Introduction

The concept of versioning has been well known in the software industry for decades. Modern source control systems handle concurrent development, branching, merging, conflict resolution, and the versioning (tagging) of resources. Depending on the particular terminology, there has been very little specified regarding versioning, and even less has been implemented in the tools that support terminology authoring.

Snow Owl aims to fill this gap for its managed content by providing support for revision control, versioning, branching, and merging.

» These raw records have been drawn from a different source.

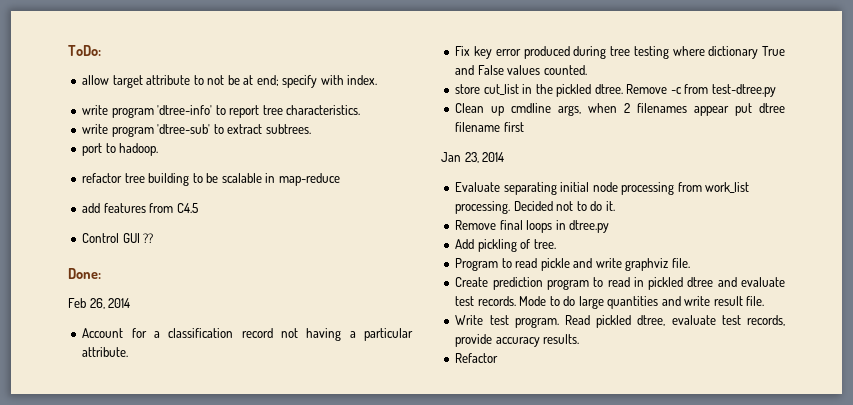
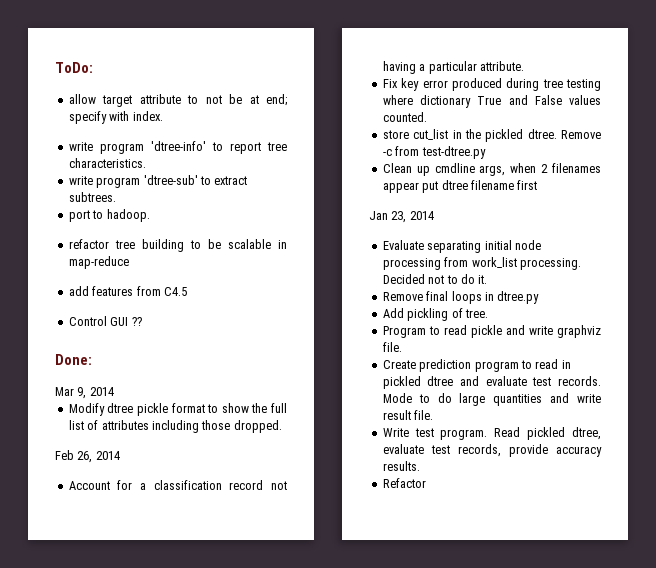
(101, 273) none -> [55,387,114,399] [68,403,287,416] [68,420,282,433] // Mar 9, 2014 // Modify dtree pickle format to show the full list of attributes including those dropped.

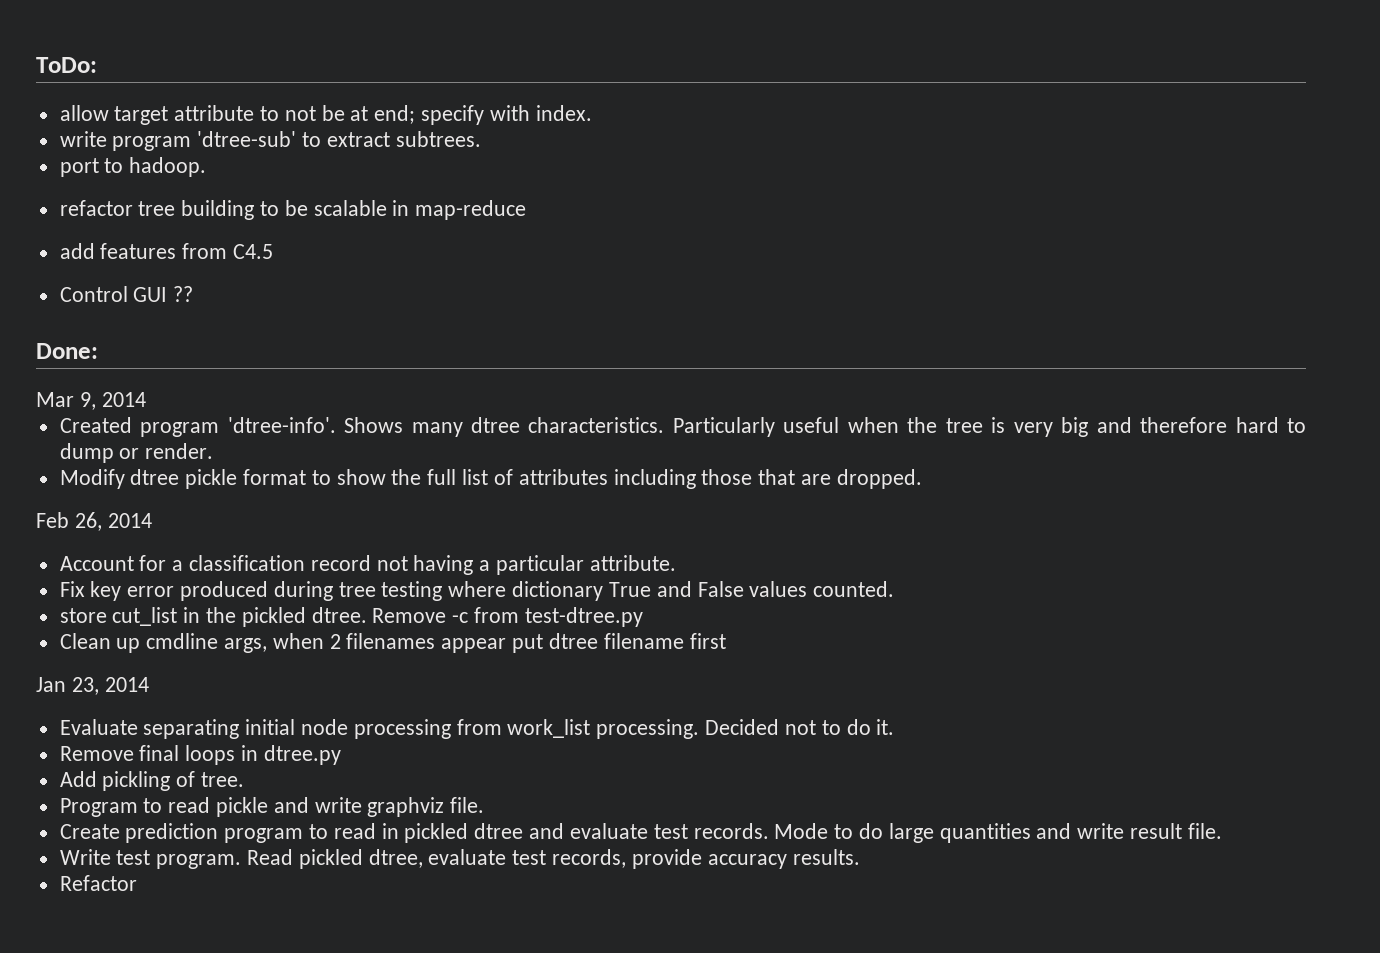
[68,141,287,154] [68,158,146,168] // write program 'dtree-info' to report tree characteristics. -> (592, 113) none
(114, 391) none -> [59,417,1306,437] [59,443,214,463] // Created program 'dtree-info'. Shows many dtree characteristics. Particularly useful when the tree is very big and therefore hard to dump or render.
(231, 425) none -> [758,469,831,485] that are

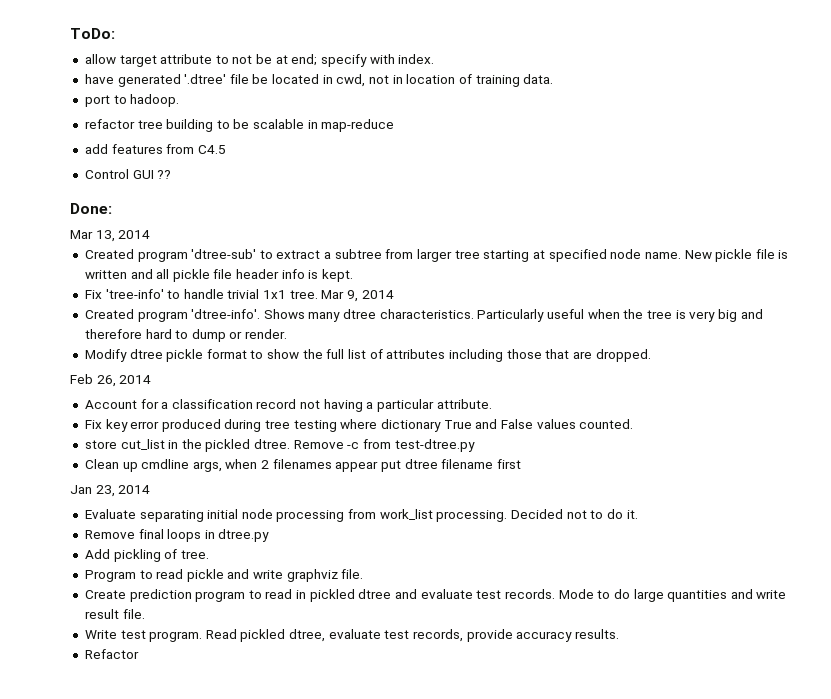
[59,131,481,151] write program 'dtree-sub' to extract subtrees. -> [84,74,554,87] have generated '.dtree' file be located in cwd, not in location of training data.
(74, 399) none -> [95,230,151,242] [84,249,789,262] [84,269,354,282] [84,289,345,299] 13, 2014 // Created program 'dtree-sub' to extract a subtree from larger tree starting at specified node name. New pickle file is written and all pickle file header info is kept. // Fix 'tree-info' to handle trivial 1x1 tree. Mar

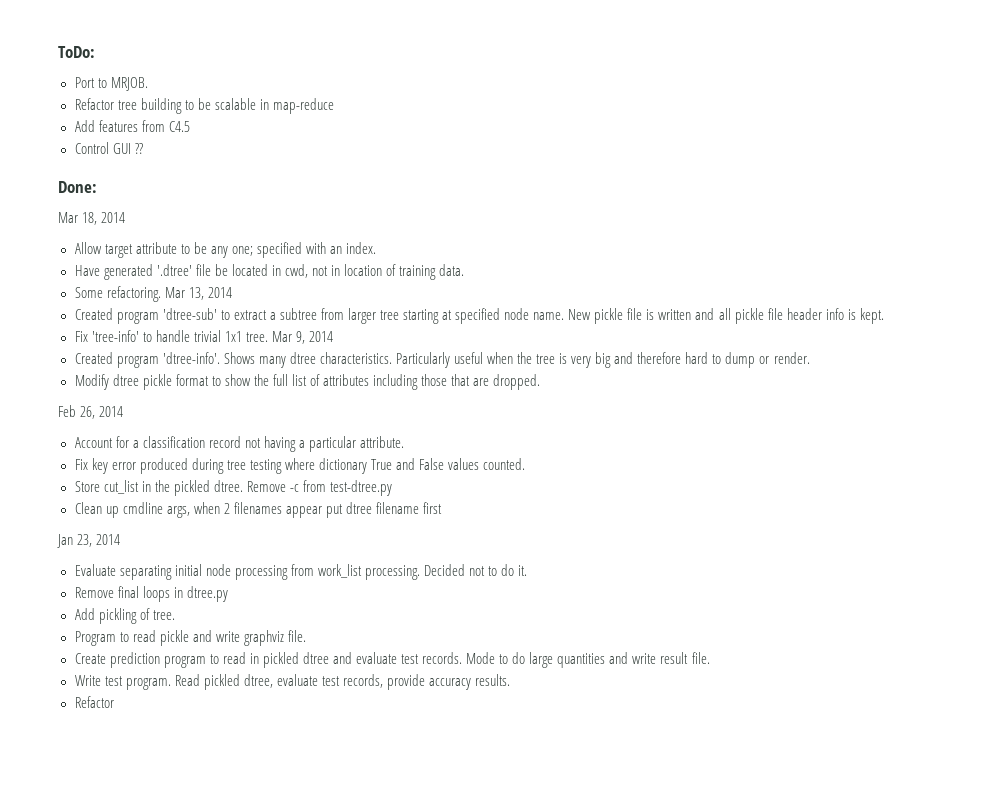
[84,54,395,67] allow target attribute to not be at end; specify with -> [74,77,148,91] [74,98,334,114] [74,120,190,132] [74,142,143,154] [58,181,97,193] [58,212,126,225] [74,242,342,258] Port to MRJOB. // Refactor tree building to be scalable in map-reduce // Add features from C4.5 // Control GUI ?? // Done: // Mar 18, 2014 // Allow target attribute to be any one; specified with an
[84,74,114,84] have -> [74,265,100,276] Have
[84,94,180,107] [84,119,395,132] [84,144,226,154] [84,169,172,179] [70,203,112,214] port to hadoop. // refactor tree building to be scalable in map-reduce // add features from C4.5 // Control GUI ?? // Done: // -> [74,286,161,302] Some refactoring.
[84,440,117,449] store -> [74,481,100,492] Store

A version is created when the state of a particular terminology needs to be captured. From a business sense, it is performed when the terminology is ready to be published to customers. Versioning always applies to the entire terminology and can be performed at any time on the current state of the terminology. For example, the SNOMED CT July 2013 release is a version that marks the state of SNOMED CT at this particular point in time. Different versions are distinguished by tags, hence the process of creating a version is often referred to as tagging. There are no versions of SNOMED CT Reference Sets, and SNOMED CT Map type Reference Sets since they are considered to be part of SNOMED CT. When a new version of SNOMED CT is created, modifications made to Reference Sets and Map type Reference Sets are contained.

In addition to marking the state of the terminology, versioning is also useful if a patch needs to be provided between release cycles. A patch is a retrospective fix of an already published version. To create a patch, clinicians need to be able to view and make changes to an older (already published) version, without interfering with the ongoing development of the upcoming (unpublished) release. Therefore any work performed on a particular version is isolated from work performed on the rest of the versions. For this reason, changes made for the patch are not automatically included in the content of the later version but need to be authored separately.